Without official communication and support, the small, family-run department stores have shut down. Now, unofficially, they are doing what they can to serve their local communities. "Black marketing has never been more severe in the state. Onions, potatoes are selling at between R80-100/kg, rice at R60-100 a kg. Everything is up by 50 per cent. Eggs shot up from R42 to R84 a dozen in three days," claimed a 52-year-old local wheat supplier, from Salcette district, asking to remain anonymous. Irking an MLA while the situation is still not under control is not something village communities can risk.
Almost entirely dependent on neighbouring Karnataka and Maharashtra, Goa's local produce is limited to an exquisite range of gins, whiskeys and feni, a few varieties of rice for self-consumption, local vegetables and fish. It relies heavily on Maharashtra for packaged food and dry rations and Karnataka for fresh fruits, vegetables, milk and meat. Goa Dairy caters to 25 per cent of the state's milk requirement. While other supplies struggled to trickle in, cereals and pulses were the worst hit.
Shaikh Salim, 40, a wholesale supplier in Margao, Goa's trade hub, says, "If people hoard supply, price hike is inevitable and cops lathi charge if we open the shop and a crowd gathers. I am forced to open shop for just two hours daily and supply to those who reach out to me personally. I have elders in the family, I can't control the crowds that gather outside and risk contamination."
While urban Goa, North and South, relies on supermarkets, wholesale markets, and on rare occasions a Zomato delivery, rural Goa has only its kirana stores and horticulture outlets to bank on. "Smaller vendors in villages [don't have the money to] stock pile like bigger stores. Panchayats don't have financial autonomy, we can only aid and coordinate. Without a political godfather, our village suffers," says Jorge.

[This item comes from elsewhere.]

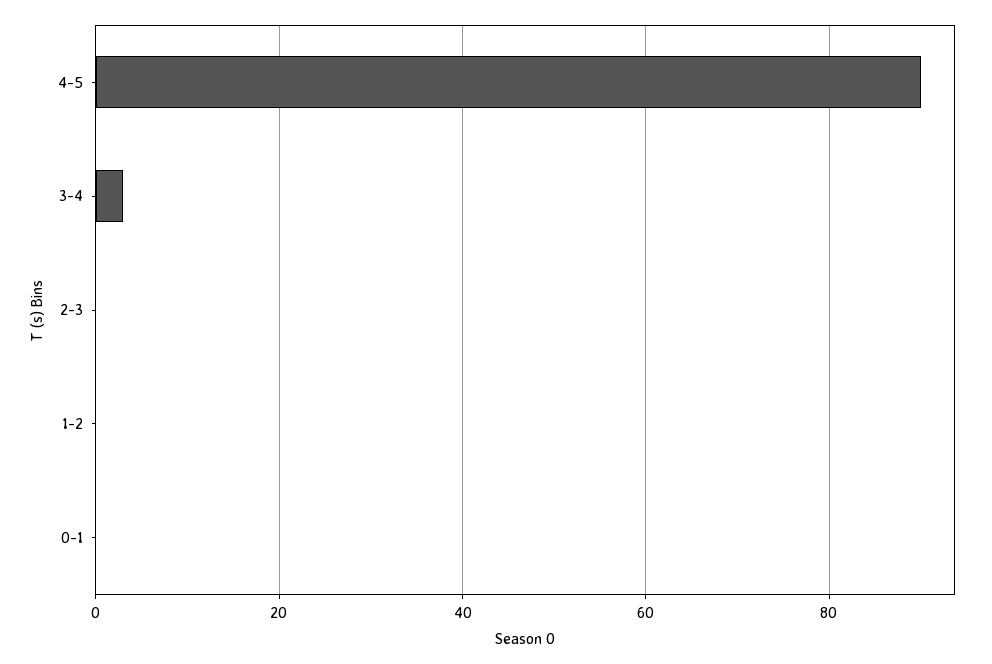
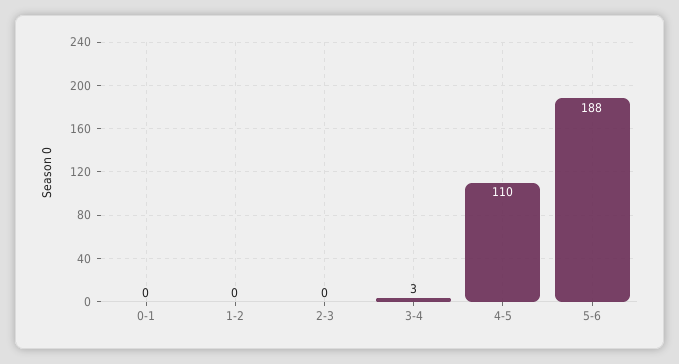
4-5: 90 -> 110
5-6: none -> 188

While the panchayats in the South grapple with locals, those in the North have bigger fish to fry. Weeks ago, a construction and tourist hub, it now lies bare and hostile of its work staff, most of whom are immigrants from Assam, Chattisgarh, UP, Bihar and Bengal. As desperation peaked, local volunteers, young entrepreneurs and others who call Goa home, banded together trying to assist those in need.
Nupura Hautamakai, a 43-year-old Anjuna resident and part of a seven-member team of the Goa Humanitarian Volunteers, now 1,000-volunteers strong, is trying to reach across the state helping daily wage workers, out of work employees, housekeeping staff, cooks, waiters, gardeners, watchmen etc. "Panchayats across the North—Candolim, Calangute, Arpora, Chapora, Anjuna—are refusing assistance since they [daily wagers] don't qualify as a vote bank and are 'outsiders.' We hand out food to about 150 families daily, walking in the hot sun across villages. With phone recharge shops shut, they have lost contact with home. Fortunately, shelter at rented rooms or construction sites is still provided."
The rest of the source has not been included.